«Была одна игра, в которую папá с нами играл и которую мы очень любили. Это была придуманная им игра. Вот в чем она состояла: безо всякого предупреждения папá вдруг делал испуганное лицо, начинал озираться во все стороны, хватал двоих из нас за руки и, вскакивая с места, на цыпочках, высоко поднимая ноги и стараясь не шуметь, бежал и прятался куда-нибудь в угол, таща за руку тех из нас, кто ему попадались.
“Идет… идет…” — испуганным шепотом говорил.
Тот из нас троих, которого он не успел захватить с собой, стремглав бросался к нему и цеплялся за его блузу. Все мы, вчетвером, с испугом забиваемся в угол и с бьющимися сердцами ждем, чтобы “он” прошел. Папá сидит с нами на полу на корточках и делает вид, что он напряженно следит за кем-то воображаемым, который и есть самый “он”. Папá провожает его глазами, а мы сидим молча, испуганно прижавшись друг к другу, боясь, как бы “он” нас не увидал. Сердца наши так стучат, что мне кажется, что “он” может услыхать это биение и по нем найти нас. Наконец, после нескольких минут напряженного молчания, у папá лицо делается спокойным и веселым…
— Ушел! — говорит он нам о “нем”.
Мы весело вскакиваем и идем с папá по комнатам, как вдруг… брови у папá поднимаются, глаза таращатся, он делает страшное лицо и останавливается: оказывается, что “он” опять откуда-то появился.
— Идет! Идет! — шепчем мы все вместе и начинаем метаться из стороны в сторону, ища укромного места, чтобы спрятаться от “него”. Опять мы забиваемся куда-нибудь в угол и опять с волнением ждем, пока папá проводит “его” глазами. Наконец, “он” опять уходит, не открыв нас, мы опять вскакиваем, и всё начинается сначала, пока папá не надоедает с нами играть и он не отсылает нас к Ханне».
Читая воспоминания старших детей о их яснополянском детстве, приходишь к мысли, что если Толстой мечтал устроить в Ясной Поляне отдельно взятый рай, ему это удалось. Для детей…

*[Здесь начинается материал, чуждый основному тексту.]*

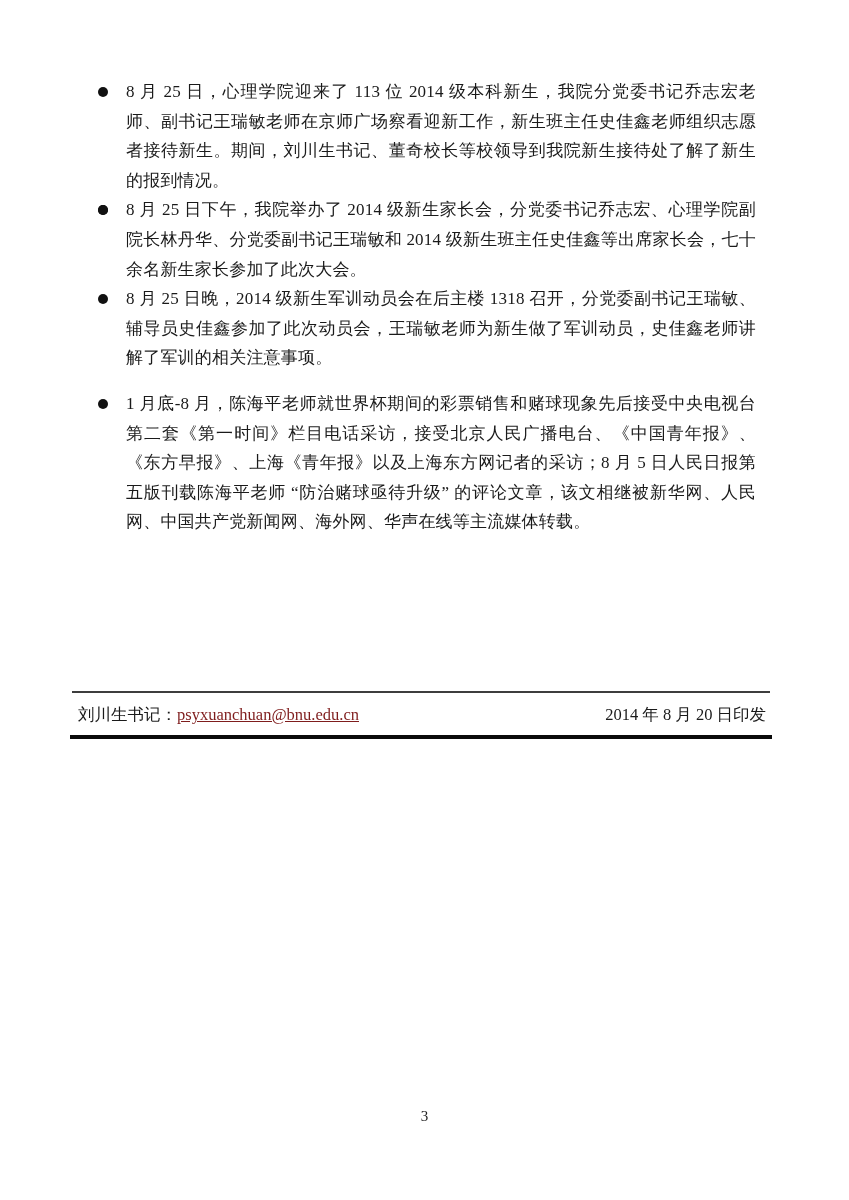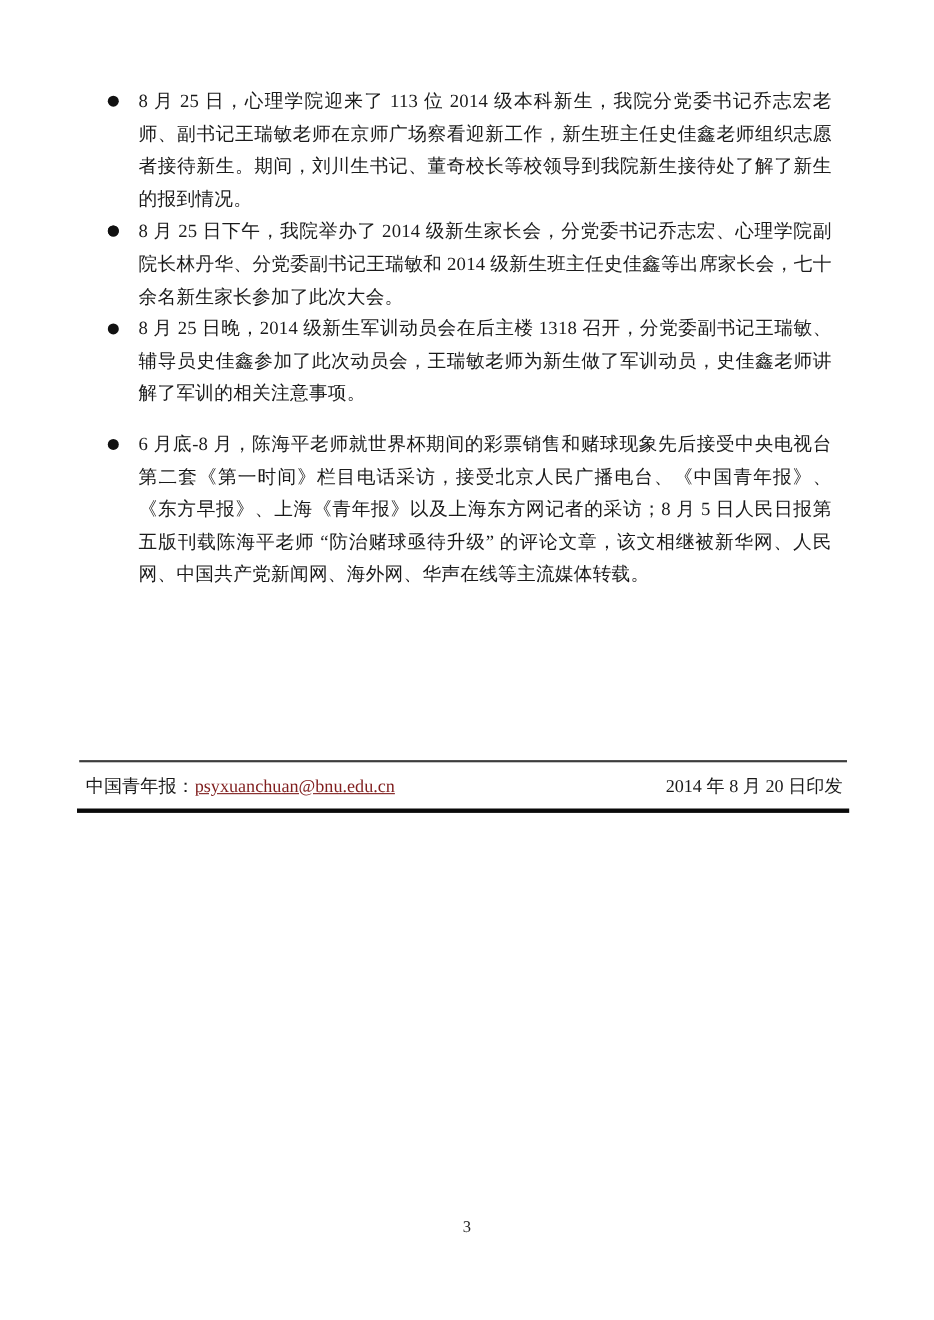--- a/index.html
+++ b/index.html
@@ -123,7 +123,7 @@
     <div class="bullet-list">
       <div class="bullet-item">
         <span class="dot"></span>
-        <span>6 月底-8 月，陈海平老师就世界杯期间的彩票销售和赌球现象先后接受中央电视台第二套《第一时间》栏目电话采访，接受北京人民广播电台、《中国青年报》、《东方早报》、上海《青年报》以及上海东方网记者的采访；8 月 5 日人民日报第五版刊载陈海平老师 “防治赌球亟待升级” 的评论文章，该文相继被新华网、人民网、中国共产党新闻网、海外网、华声在线等主流媒体转载。</span>
+        <span>1 月底-8 月，陈海平老师就世界杯期间的彩票销售和赌球现象先后接受中央电视台第二套《第一时间》栏目电话采访，接受北京人民广播电台、《中国青年报》、《东方早报》、上海《青年报》以及上海东方网记者的采访；8 月 5 日人民日报第五版刊载陈海平老师 “防治赌球亟待升级” 的评论文章，该文相继被新华网、人民网、中国共产党新闻网、海外网、华声在线等主流媒体转载。</span>
       </div>
     </div>
 

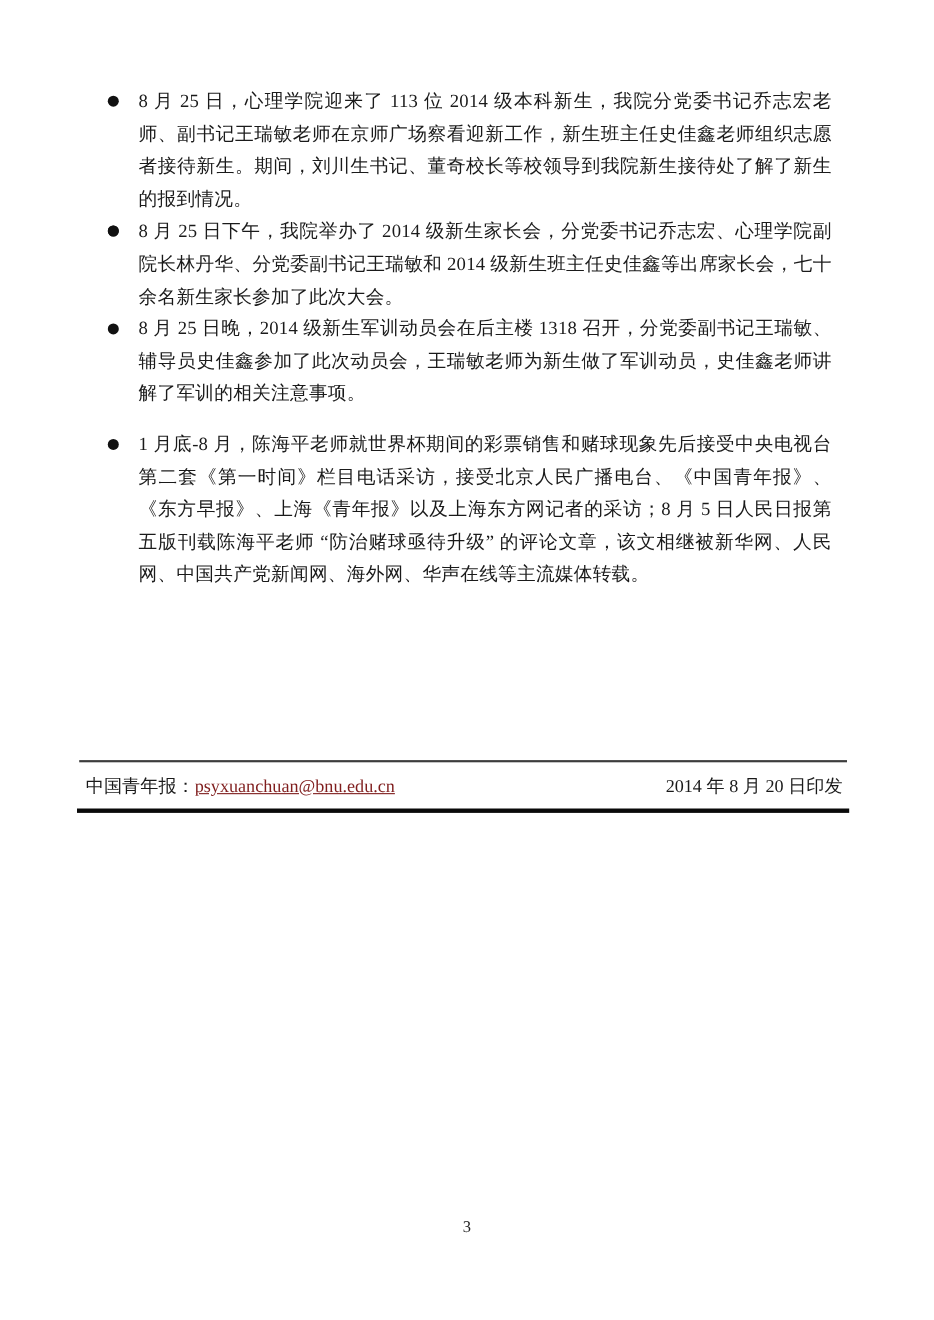--- a/index.html
+++ b/index.html
@@ -133,7 +133,7 @@
     <div class="rule-thin"></div>
     <div class="footer-row">
       <span class="footer-left">
-        <span>中国青年报：</span><a class="email-link" id="email-link" style="color: #7f1d1d;">psyxuanchuan@bnu.edu.cn</a>
+        <span>刘川生书记：</span><a class="email-link" id="email-link" style="color: #7f1d1d;">psyxuanchuan@bnu.edu.cn</a>
       </span>
       <span>2014 年 8 月 20 日印发</span>
     </div>

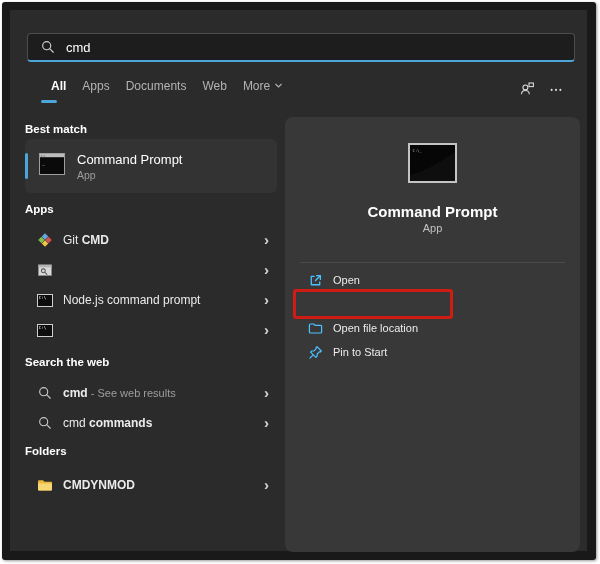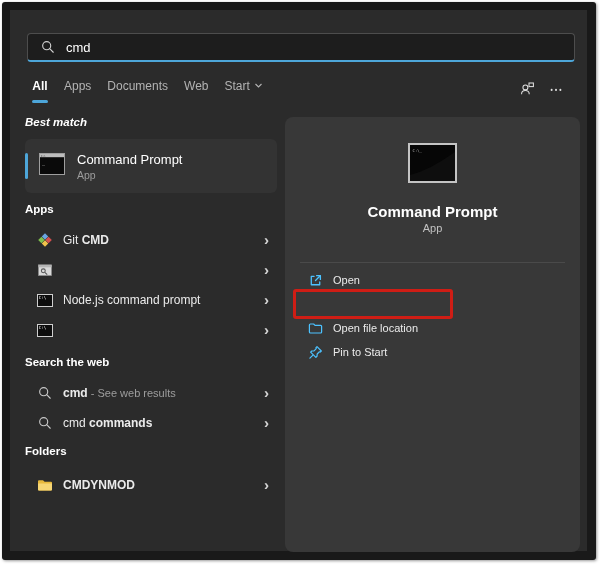--- a/index.html
+++ b/index.html
@@ -35,7 +35,7 @@
   .tabs { position:absolute; left:22px; top:69px; display:flex; gap:16px; }
   .tab { font-size:12px; color:#b3b3b3; cursor:pointer; display:flex; align-items:center; gap:4px; flex-direction:column; }
   .tab .tab-label-row { display:flex; align-items:center; gap:4px; }
-  .tab.active .tab-label-row { color:#ffffff; font-weight:700; }
+  .tab.active .tab-label-row { color:#ffffff; font-weight:700;margin-left:19px; }
   .tab-underline { height:3px; width:16px; border-radius:2px; background:transparent; margin-top:3px; }
   .tab.active .tab-underline { background:#4da6d9; }
   .right-icons { position:absolute; top:71px; right:24px; display:flex; gap:14px; align-items:center; }

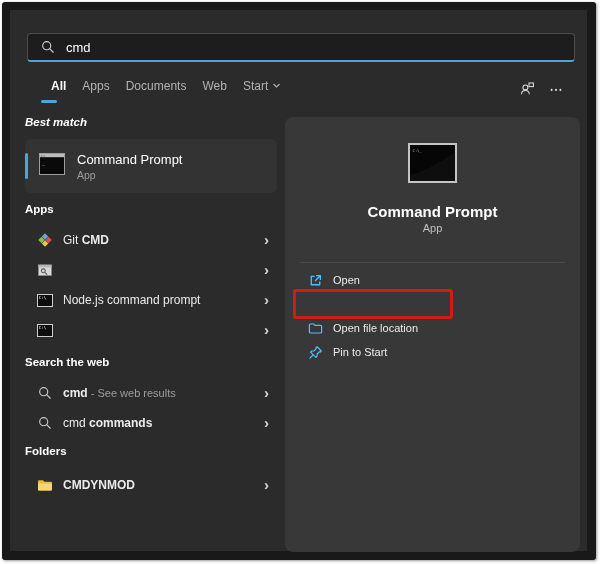--- a/index.html
+++ b/index.html
@@ -137,7 +137,7 @@
       </div>
       <div class="tab">
         <div class="tab-label-row">
-          <span>Start</span>
+          <span>More</span>
           <span>
             <svg width="9" height="9" viewBox="0 0 12 12">
                 <polyline points="2,4 6,8 10,4" fill="none" stroke="#b3b3b3" stroke-width="1.5"></polyline>

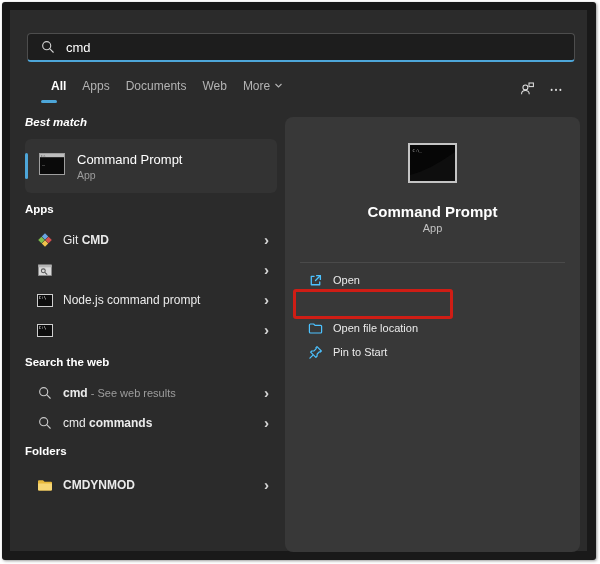--- a/index.html
+++ b/index.html
@@ -41,7 +41,7 @@
   .right-icons { position:absolute; top:71px; right:24px; display:flex; gap:14px; align-items:center; }
   
   .heading { position:absolute; left:15px; font-size:11.5px; font-weight:700; color:#ffffff; }
-  .h-bestmatch { top:106px;font-style:italic; }
+  .h-bestmatch { top:113px; }
   .h-apps { top:193px; }
   .h-web  { top:346px; }
   .h-folders { top:435px; }

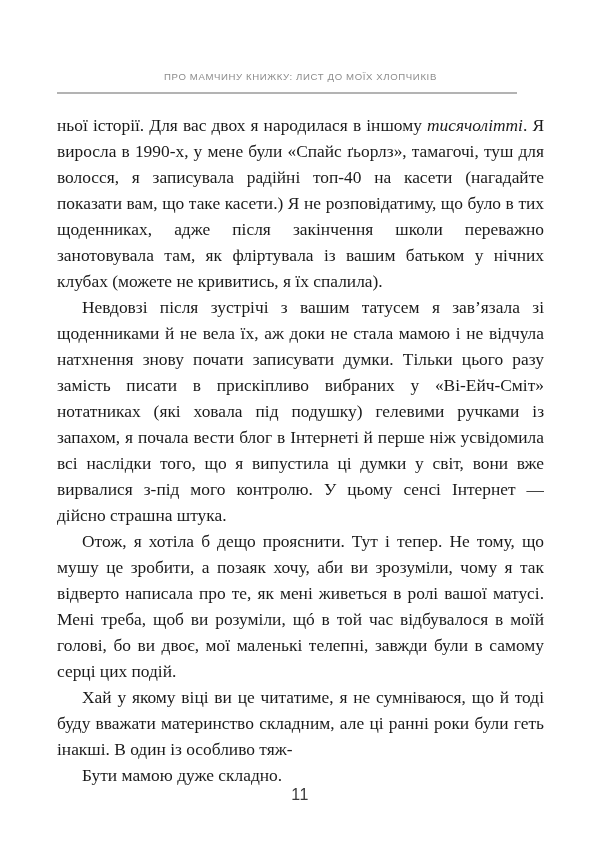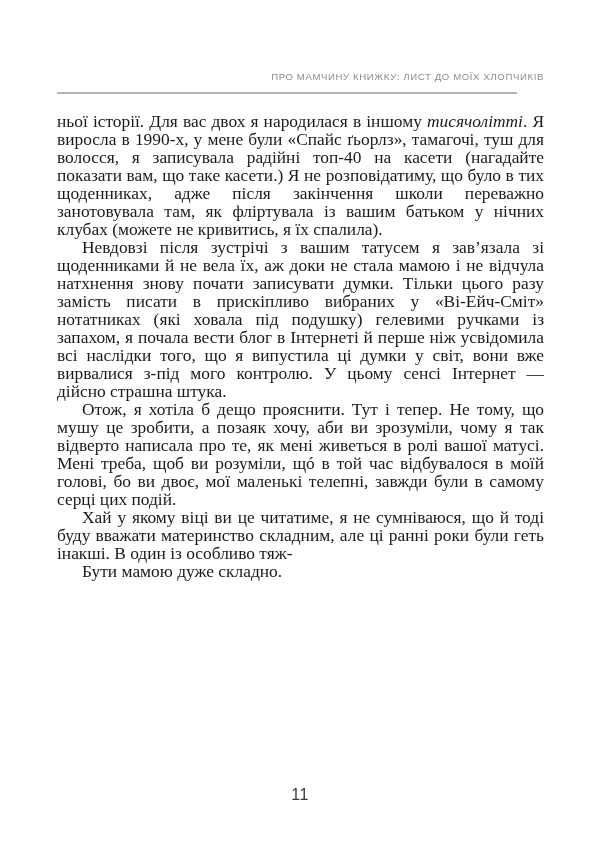--- a/index.html
+++ b/index.html
@@ -33,7 +33,7 @@
     left: 57px;
     top: 70px;
     width: 487px;
-    text-align: right;
+    text-align: center;
     font-family: "Liberation Sans", "DejaVu Sans", sans-serif;
     font-size: 9.6px;
     letter-spacing: 0.62px;

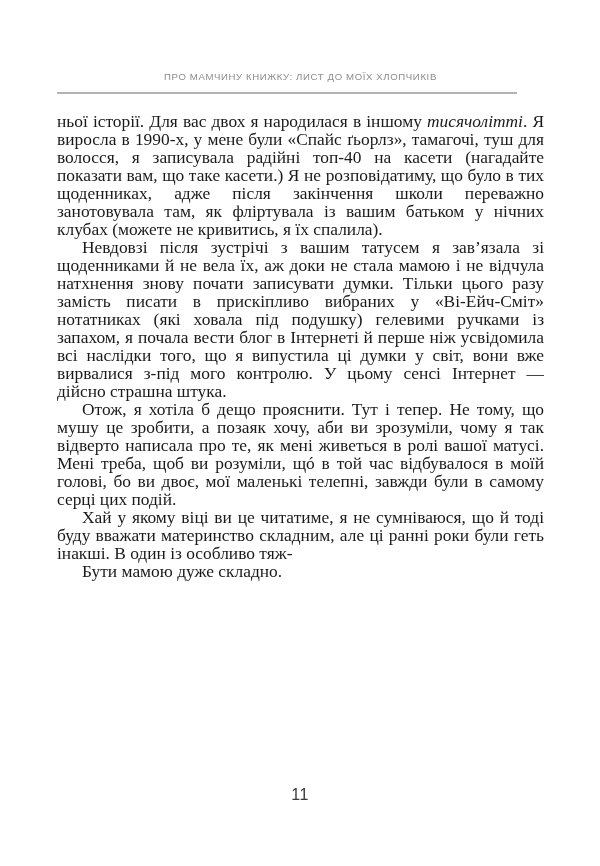--- a/index.html
+++ b/index.html
@@ -58,7 +58,7 @@
     top: 112px;
     width: 487px;
     font-size: 17.4px;
-    line-height: 18px;
+    line-height: 26px;
     text-align: justify;
     text-justify: inter-word;
     hyphens: manual;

И не случайно лучшее произведение, написанное его сыном Львом Львовичем, который тоже пытался стать писателем, называется «Яша Полянов». В этом замечательном имени-названии соединились личность ребенка и личность усадьбы. Они становятся одним целым. Лев писал в воспоминаниях: «Мать, отец, братья, сестры, няни, гувернантки, прислуга, гости, собаки, редко медведь с медвежатником, лошади, охота отца и братьев, праздники Рождества, елка, Масляница и Пасха, зима — со снегом, санями, снегирями и коньками; весна — с мутными ручьями и блестящими коврами серебряного тающего снега, с первым листом березы и смородиной, с тягой, с первыми цветами и первой прогулкой “без пальто”, лето — с грибами, с купаньем, со всевозможными играми, с верховой ездой и рыбной ловлей; осень — с началом ученья и труда всей семьи, с желтыми листьями в аллеях сада и вкусными антоновскими яблоками, с первой порошей — вот счастливая жизнь моего детства».
Солнце в зените
С середины шестидесятых и до конца семидесятых годов он почти не пишет дневник. В жизни Толстого это всегда был верный признак того, что в его душе не происходило серьезных душевных перемен, всё шло своим порядком. И такая жизнь его в общем-то устраивала. Но при этом происходил процесс накопления нового душевного и умственного опыта.